Rental laws hold landlords responsible for crime and injury to tenants they could have prevented. If a landlord is negligent in their responsibilities, he can be held liable for any injuries suffered by his tenants. The tenant must prove, among many things, that it was the landlord’s negligence that caused the injury and that there was pain and suffering. The tenant has to actually suffer damages in order for the landlord to be held liable. Here are 4 instances a landlord is liable for tenant injuries:
1. Fellow Tenants
Rental laws require landlords to protect tenants from fellow tenants. For example, if a landlord is made aware of one tenant conducting illegal activities on the premises, and the landlord doesn’t act to evict the tenant, the landlord can be liable for any resultant injuries suffered by other tenants. A typical problem is when one tenant sells drugs in, from or near their apartment. They sell to thieves that come on the premises to buy the drugs, and rob fellow tenants. In worse cases, fellow tenants are assaulted and the landlord can be liable for those criminal acts.
2. Broken Steps
A typical instance in which landlords are held liable for tenant injury is neglecting to fix broken steps. A tenant breaks an ankle, or worse, while walking on broken front door steps. The tenant notified the landlord about the problem prior, in writing, but the landlord fails to fix it. Rental laws protects the tenants, as long as they can provide proof of notification and the landlord’s negligence. The landlord must pay for any medical bills, and in some cases, they must pay punitive damages for their negligence. If the tenant is not really hurt by the fall on the broken steps, then the landlord is rarely held liable. The tenant must prove that they suffered a genuine injury.
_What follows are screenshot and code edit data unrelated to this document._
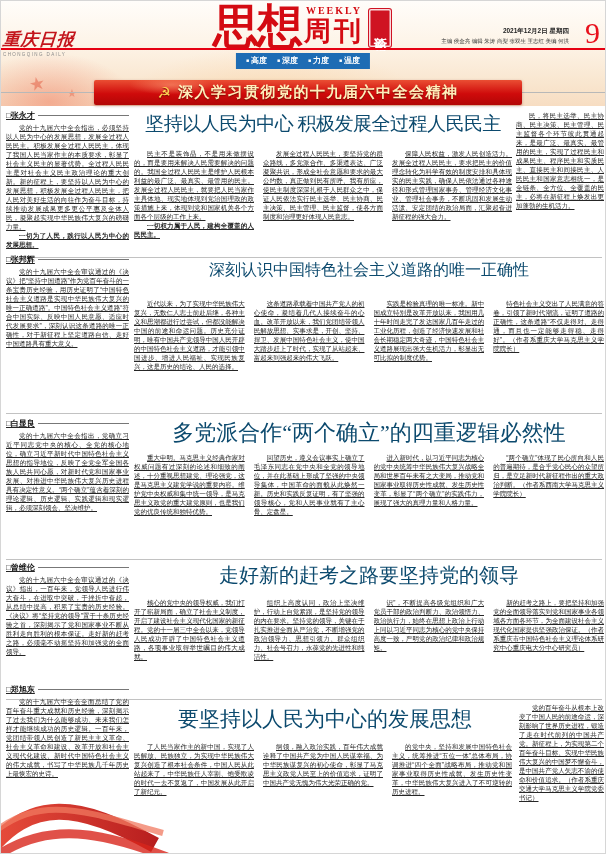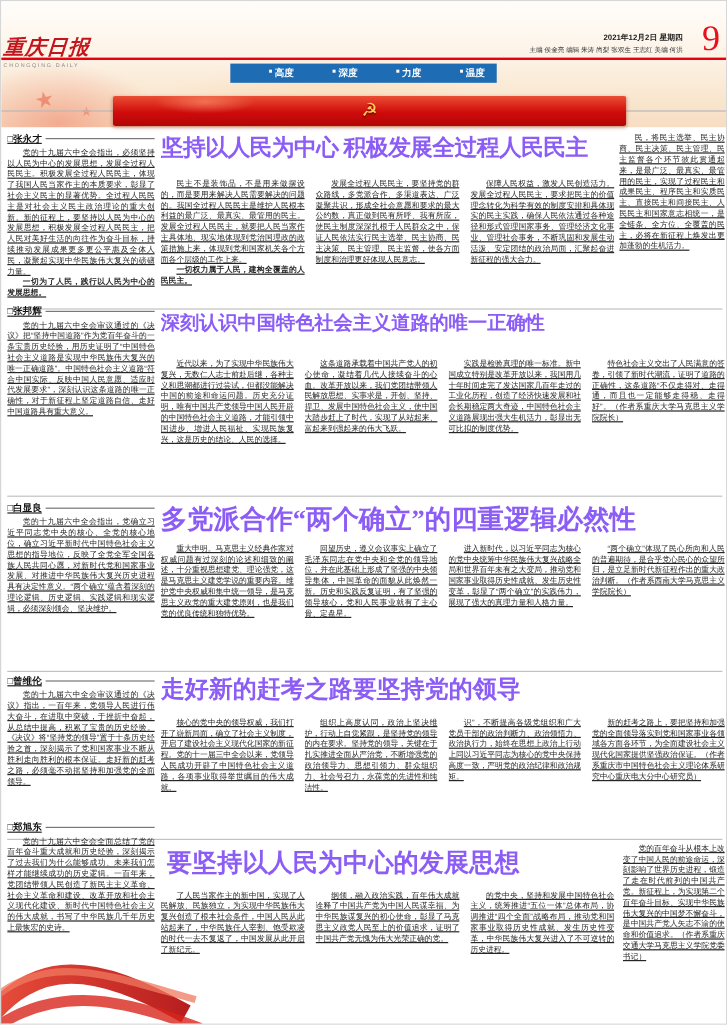"思想" div.masthead { html: none -> <div> <div>思想</div> <div> <div>WEEKLY</div> <div>周刊</div> </div> <div> <span>新论</span> </div> </div> }
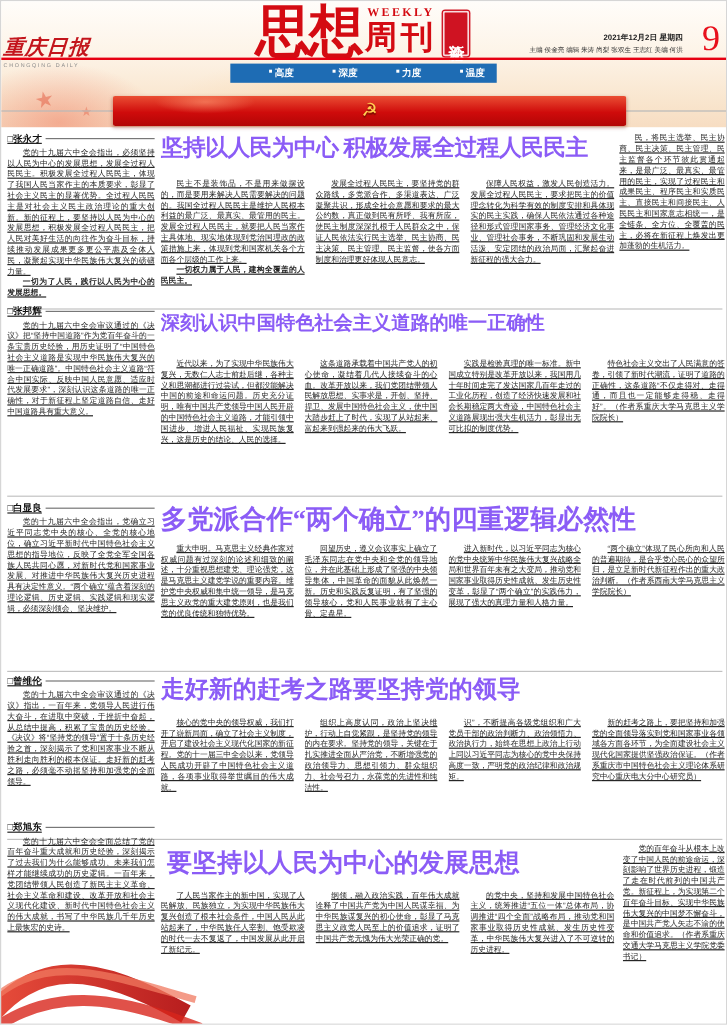"高度" .tab { margin-left: 22px -> none }
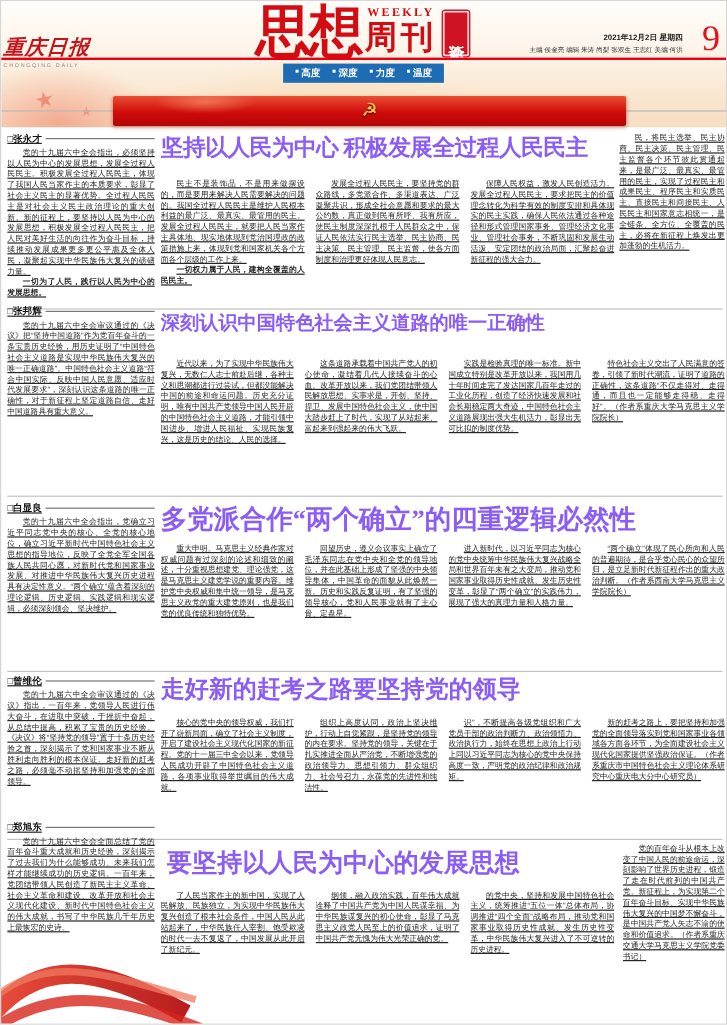"深入学习贯彻党的十九届六中全会精神" span.banner-text { html: none -> <span>深入学习贯彻党的十九届六中全会精神</span> }
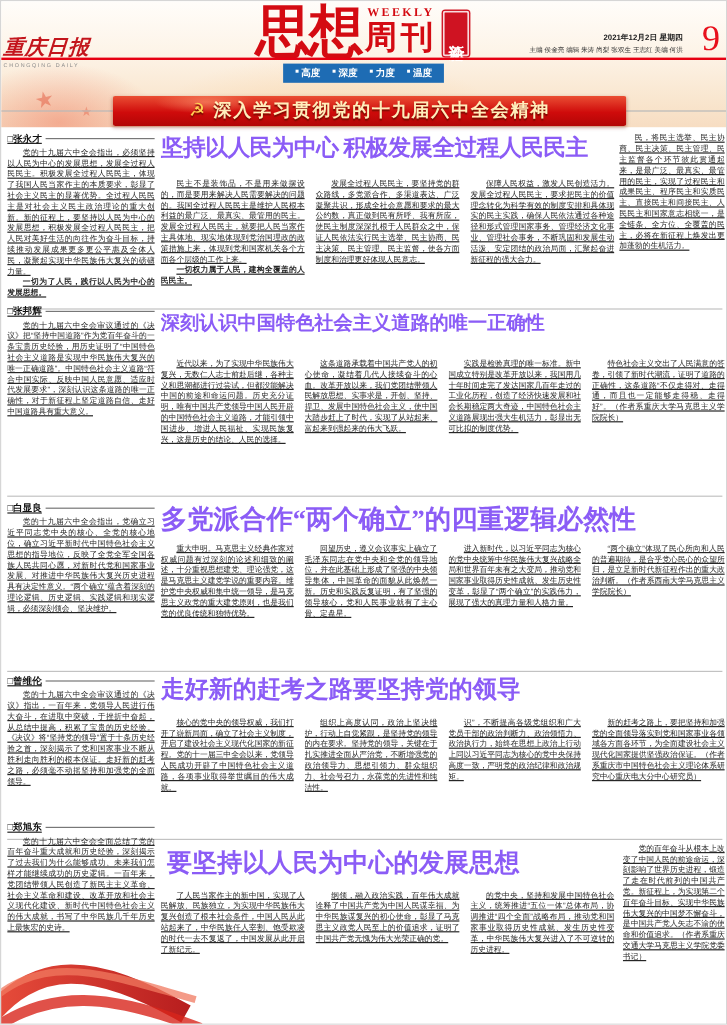"坚持以人民为中心 积极发展全过程人民民主" .headline { color: #8b5cf6 -> #0c4a6e; font-weight: 700 -> 400; text-align: none -> center }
3. Winter Related Injuries
The landlord must ensure that the premises are safe to walk to and from the apartment. However, some landlords neglect this responsibility in the winter time, when driveways and walkways become icy. Rental laws require the landlord to make these areas safe when it snows, unless waived by the tenant in the lease agreement. For example, if there’s a snow storm, the landlord is responsible for shoveling and salting stairways, driveways and walkways so that the tenant doesn’t slip and fall. They can hire a professional snow removal service company or do it themselves. A landlord can be held liable for neglecting this duty if a tenant gets hurt as a result of not getting this done.
4. Lead Poisoning
Landlords cannot knowingly rent apartment units with lead. When signing a lease agreement, rental laws typically require the landlord to inform the tenant of any lead-based paint on the premises. Federal laws require landlords to give tenants a pamphlet titled, “Protect Your Family From Lead In Your Home.” An alternative to this pamphlet is a state-approved version. If a tenant gets sick from lead, the landlord can be held liable.
Each state has it’s own rental laws, and therefore it’s important to learn your state’s ordinances and statues regarding injuries suffered by tenants. If a lawsuit is inevitable, then it’s best to contact a attorney who specializes in landlord and tenant law.